== TASK TO CARRY OUT ==
The answer must consist solely of the lines from the line with "- Things Rested will do" to the final line of the data below, reproduced exactly, pictures omitted.

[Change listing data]
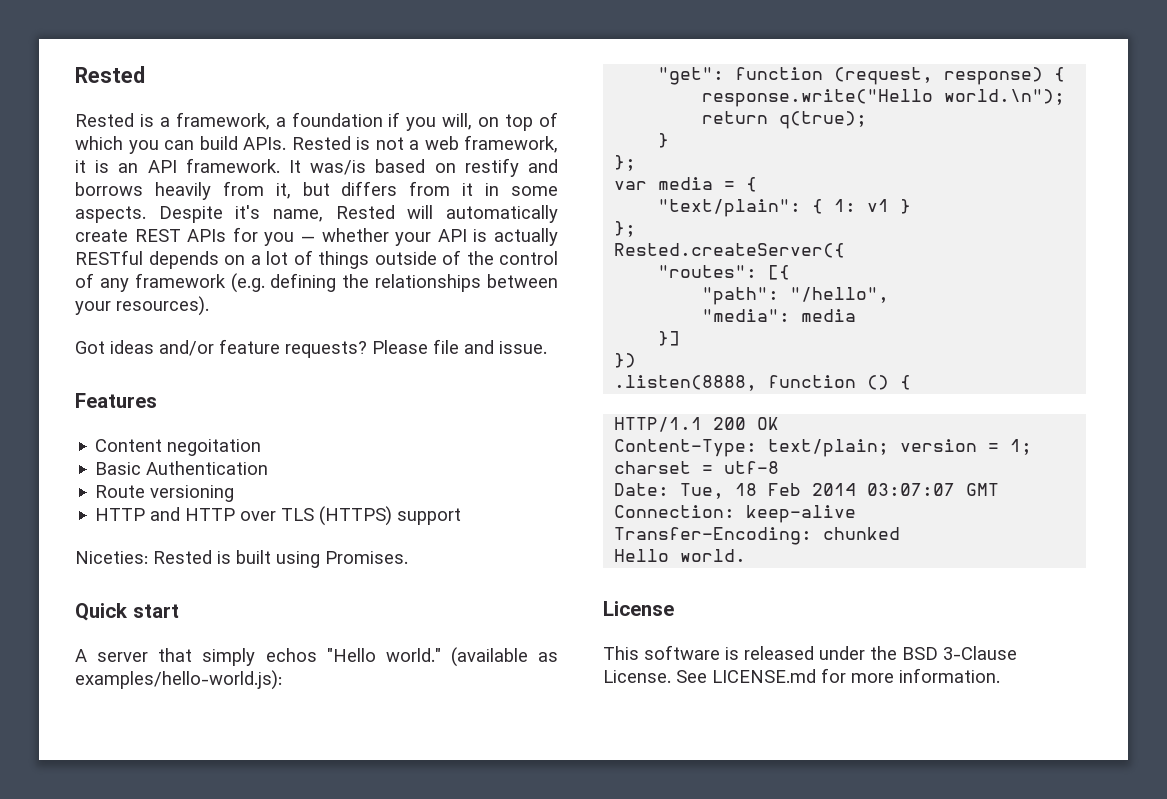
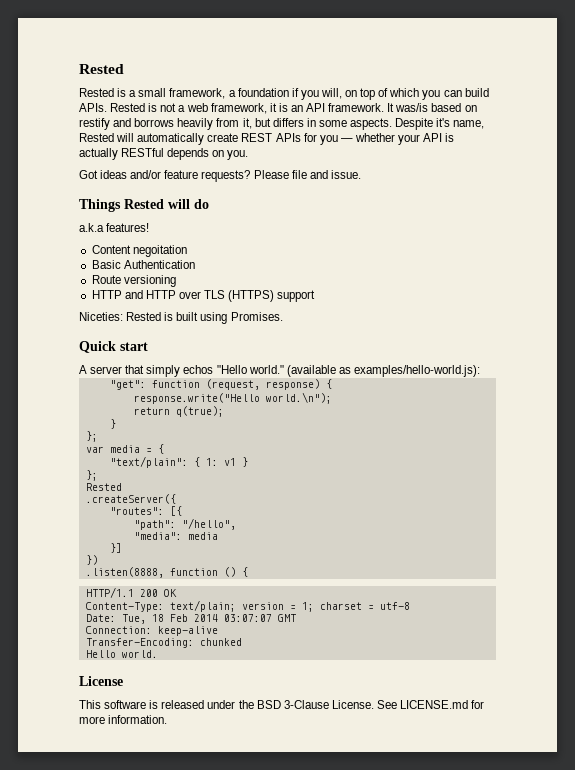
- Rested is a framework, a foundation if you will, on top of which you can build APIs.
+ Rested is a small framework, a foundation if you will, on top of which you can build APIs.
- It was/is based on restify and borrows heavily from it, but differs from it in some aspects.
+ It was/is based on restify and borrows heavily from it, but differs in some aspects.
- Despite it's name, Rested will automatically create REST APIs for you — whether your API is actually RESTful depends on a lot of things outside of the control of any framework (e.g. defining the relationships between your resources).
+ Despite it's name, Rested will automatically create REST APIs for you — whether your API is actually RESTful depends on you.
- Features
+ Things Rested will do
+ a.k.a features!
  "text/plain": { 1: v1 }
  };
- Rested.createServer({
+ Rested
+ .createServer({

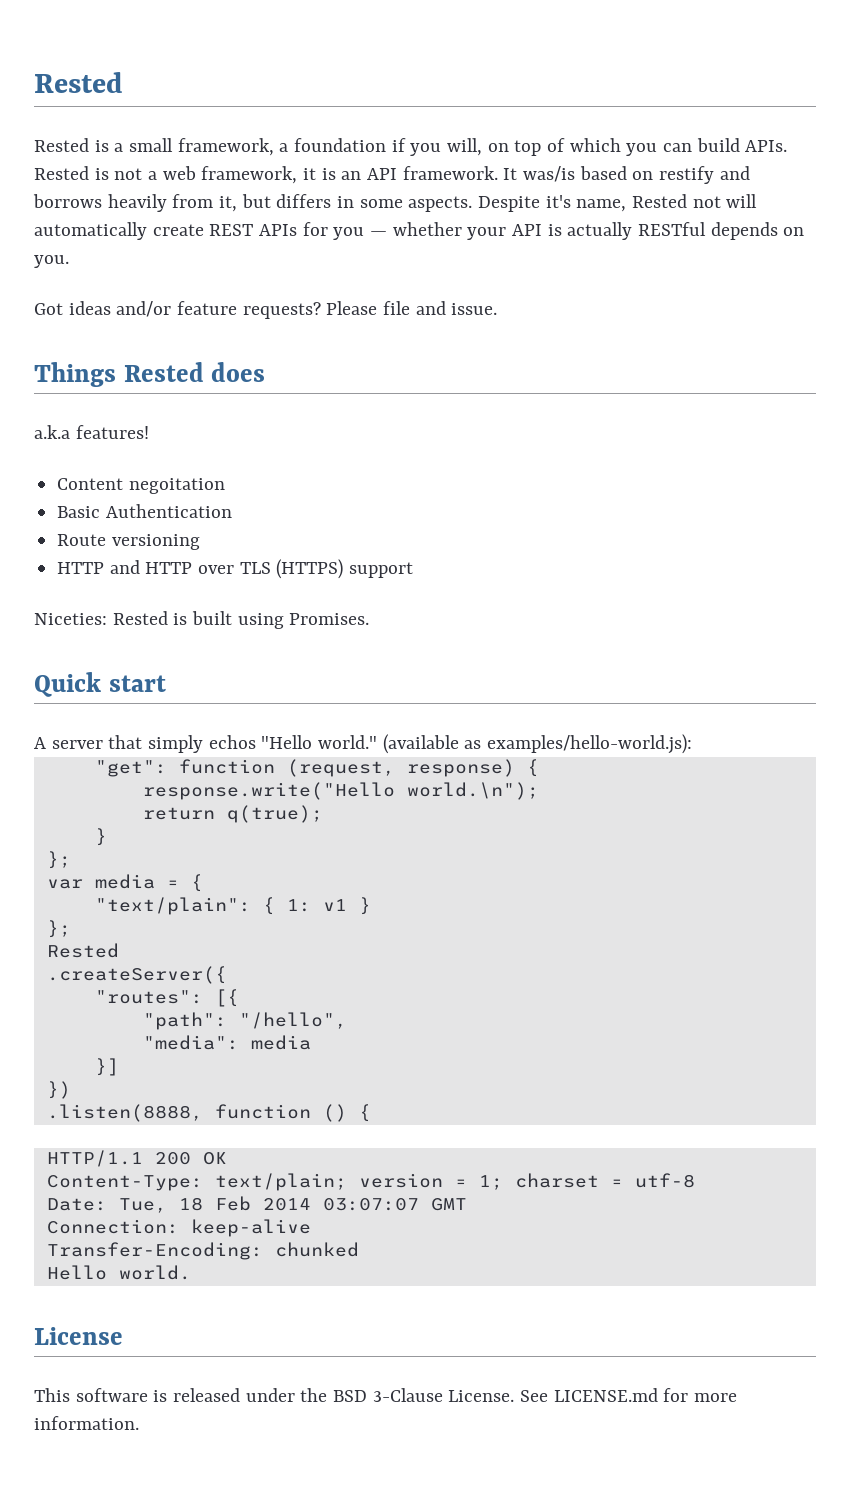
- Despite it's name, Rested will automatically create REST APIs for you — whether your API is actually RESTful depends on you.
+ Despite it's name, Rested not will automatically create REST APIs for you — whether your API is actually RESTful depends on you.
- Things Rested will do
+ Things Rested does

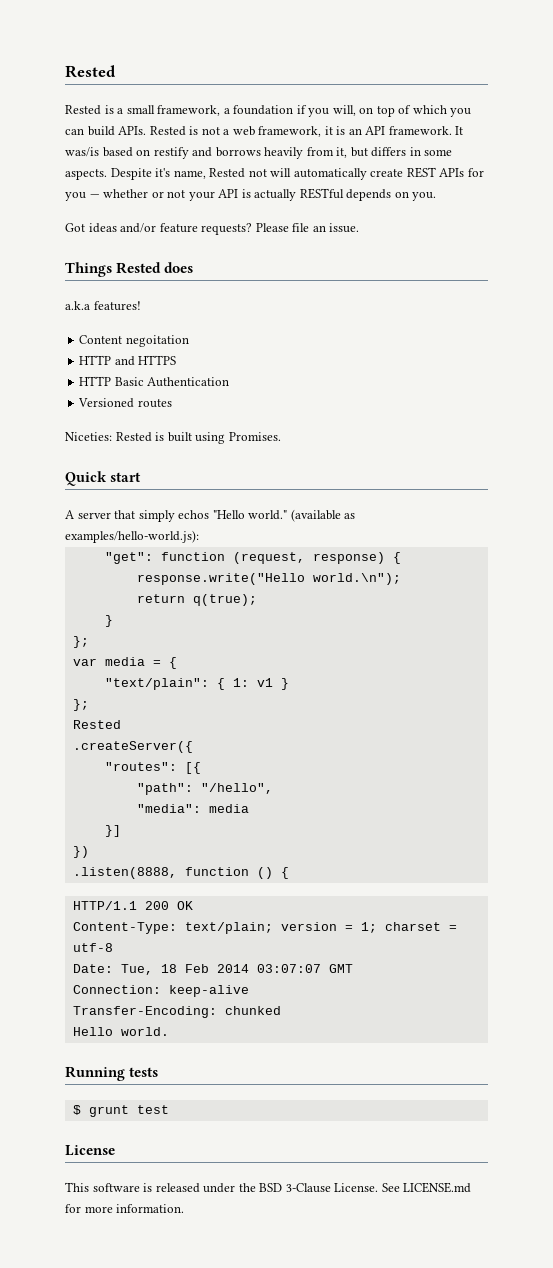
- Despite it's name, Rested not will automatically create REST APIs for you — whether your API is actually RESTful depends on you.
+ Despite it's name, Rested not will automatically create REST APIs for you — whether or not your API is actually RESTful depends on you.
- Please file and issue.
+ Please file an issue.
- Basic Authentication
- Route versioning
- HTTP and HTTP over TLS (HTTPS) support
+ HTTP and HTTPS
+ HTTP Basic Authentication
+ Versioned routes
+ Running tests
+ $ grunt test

== EXERCISE RESPONSE ==
- Things Rested will do
+ Things Rested does

- Despite it's name, Rested not will automatically create REST APIs for you — whether your API is actually RESTful depends on you.
+ Despite it's name, Rested not will automatically create REST APIs for you — whether or not your API is actually RESTful depends on you.
- Please file and issue.
+ Please file an issue.
- Basic Authentication
- Route versioning
- HTTP and HTTP over TLS (HTTPS) support
+ HTTP and HTTPS
+ HTTP Basic Authentication
+ Versioned routes
+ Running tests
+ $ grunt test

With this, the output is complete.